# Att Wireless Users Please View This Post



## Kenkong586 (Apr 3, 2007)

Over the past month or so I've been having major problems with my ATT Wireless service along with 2 other people I know. The phone will go from full signal to no signal, the call drops, but the phone just hangs, as if the call was still in progress, even when I push the disconnect button or slide down the phone face (I have a samsung D807, it's a slider). When the phone does finally end the call, it says that call was missed. I called ATT and they told me it was my phone. I told her that others were having the problem to, she responded that she hadn't talked to them and that she was dealing with me. She then tried to get me to buy insurance or buy a new phone. So, question is, anyone else having this problem??? I live in southeastern michigan, 30 minutes out of Detroit. Thanks for posting and responding.


----------



## tcusta00 (Dec 31, 2007)

Nope, my AT&T service is very reliable. Are the people who are having the same problems as you using the same phone and/or cell sites?


----------



## MikeW (May 16, 2002)

I had similar problems in Tucson on Monday. My wife's phone worked fine, but mine was bouncing around like crazy. I have a 3g enabled phone and experienced something similar about a year ago. If you and the others experiencing problems are on 3g phones, that may be the problem.

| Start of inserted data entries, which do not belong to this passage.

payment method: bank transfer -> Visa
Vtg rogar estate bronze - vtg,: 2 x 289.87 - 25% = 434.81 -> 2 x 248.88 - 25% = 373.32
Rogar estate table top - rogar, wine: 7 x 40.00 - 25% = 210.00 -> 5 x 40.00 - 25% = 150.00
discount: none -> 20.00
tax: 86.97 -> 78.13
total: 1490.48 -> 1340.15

At my house, my 3g phone would not get a signal for over a week. If I put my SIM card into a non 3g phone, it worked. If I drove 5 miles away from my house, the 3g phone worked. As soon as I got back to the tower that serves my house, my phone wouldn't work. AT&T sent me a new phone and it did the same thing. THey wanted to send me a third phone and I spent hours arguing with them until I finally got to somebody who would believe it was a tower issue, not a phone issue.


----------



## Stuart Sweet (Jun 19, 2006)

For about six months I have been experiencing problems on a stretch of CA Route 91 commonly known as the Santa Ana Canyon. The phone will freeze, or the call will drop and even though I have several bars I am unable to dial out until after the phone has been shut down and restarted. I have learned not to make calls in that area. 

In addition I have run into other problems while traveling both CA-91 and US Interstate 10 where I lose signal completely (phone says "Searching...") for 3-4 minutes and then comes back fine. 

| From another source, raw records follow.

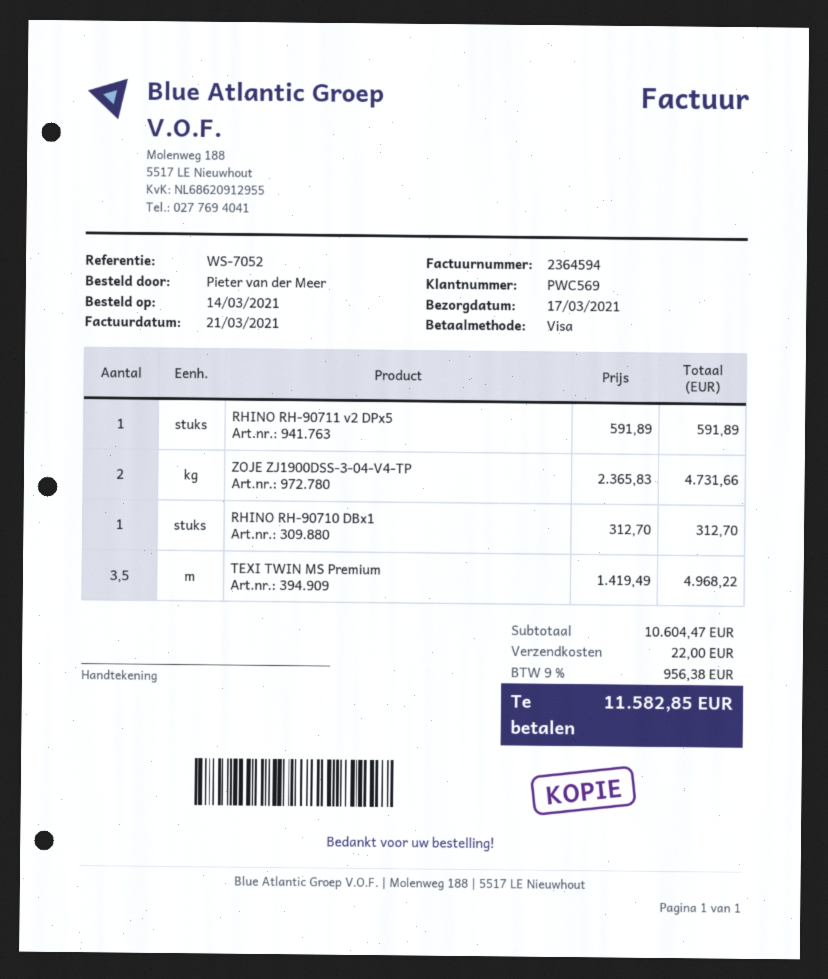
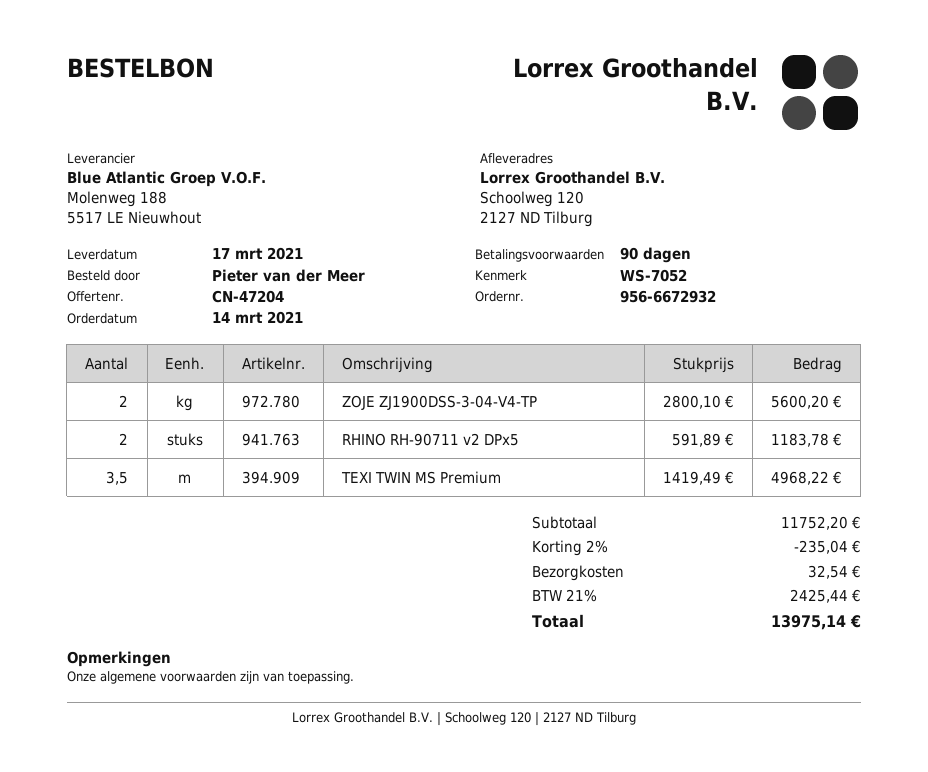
RHINO RH-90711 v2 DPx5: 1 x 591.89 = 591.89 -> 2 x 591.89 = 1183.78
ZOJE ZJ1900DSS-3-04-V4-TP: 2 x 2365.83 = 4731.66 -> 2 x 2800.10 = 5600.20
RHINO RH-90710 DBx1: 1 x 312.70 = 312.70 -> none
subtotal: 10604.47 -> 11752.20
discount: none -> 2% = 235.04
shipping: 22.00 -> 32.54
tax: 9% = 956.38 -> 21% = 2425.44
total: 11582.85 -> 13975.14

Both my phone and my wife's phone which are different models (though both the same manufacturer) have these problems. 

Finally, AT&T has lagged behind in their implementation of 3G. I bought a 3G phone because I was told 3G was in my area but implementation did not start until 4 months later (3/07) and still isn't complete. I don't want to accuse them of bad business practices but in my area the first spot with 3G was, surprise surprise, a 1-mile radius around the AT&T store. 

AT&T is, as Thomas Jefferson might be tempted to say, the worst form of cell service, except for the alternatives.


----------



## reh523 (Sep 7, 2006)

Stuart Sweet said:


> AT&T is, as Thomas Jefferson might be tempted to say, the worst form of cell service, except for the alternatives.


Win........


----------



## Kenkong586 (Apr 3, 2007)

tcusta00 said:


> Nope, my AT&T service is very reliable. Are the people who are having the same problems as you using the same phone and/or cell sites?


1 is using the same phone and both are using the same sites.


----------



## tcusta00 (Dec 31, 2007)

Could be an issue with that tower then - does it happen if you travel to a different area?


----------



## gen2rx7 (Jan 30, 2008)

I have been having the same issues with Att here in Northern California. This issue has been going on since before October, when I got my IPhone. That is when I noticed it more. I read that it was a software issue with the phone. I will have full signal and an edge connection and try to make a call then it will look like I am calling the other person but nothing. I did have the Samsung slider, I upgraded that phone for the IPhone.

The one that really gets me is when i have 2 bars and go to make a call, right after i hit send it immediately says call failed. Then I will take my Sprint work phone in the same spot with no bars and make a call out. I have noticed also that my Samsung got better reception than my IPhone

My wife has the Samsung slider and doesn't have any problems that i know of (although she probably wouldn't tell me anyway, she would just go get a new phone LOL)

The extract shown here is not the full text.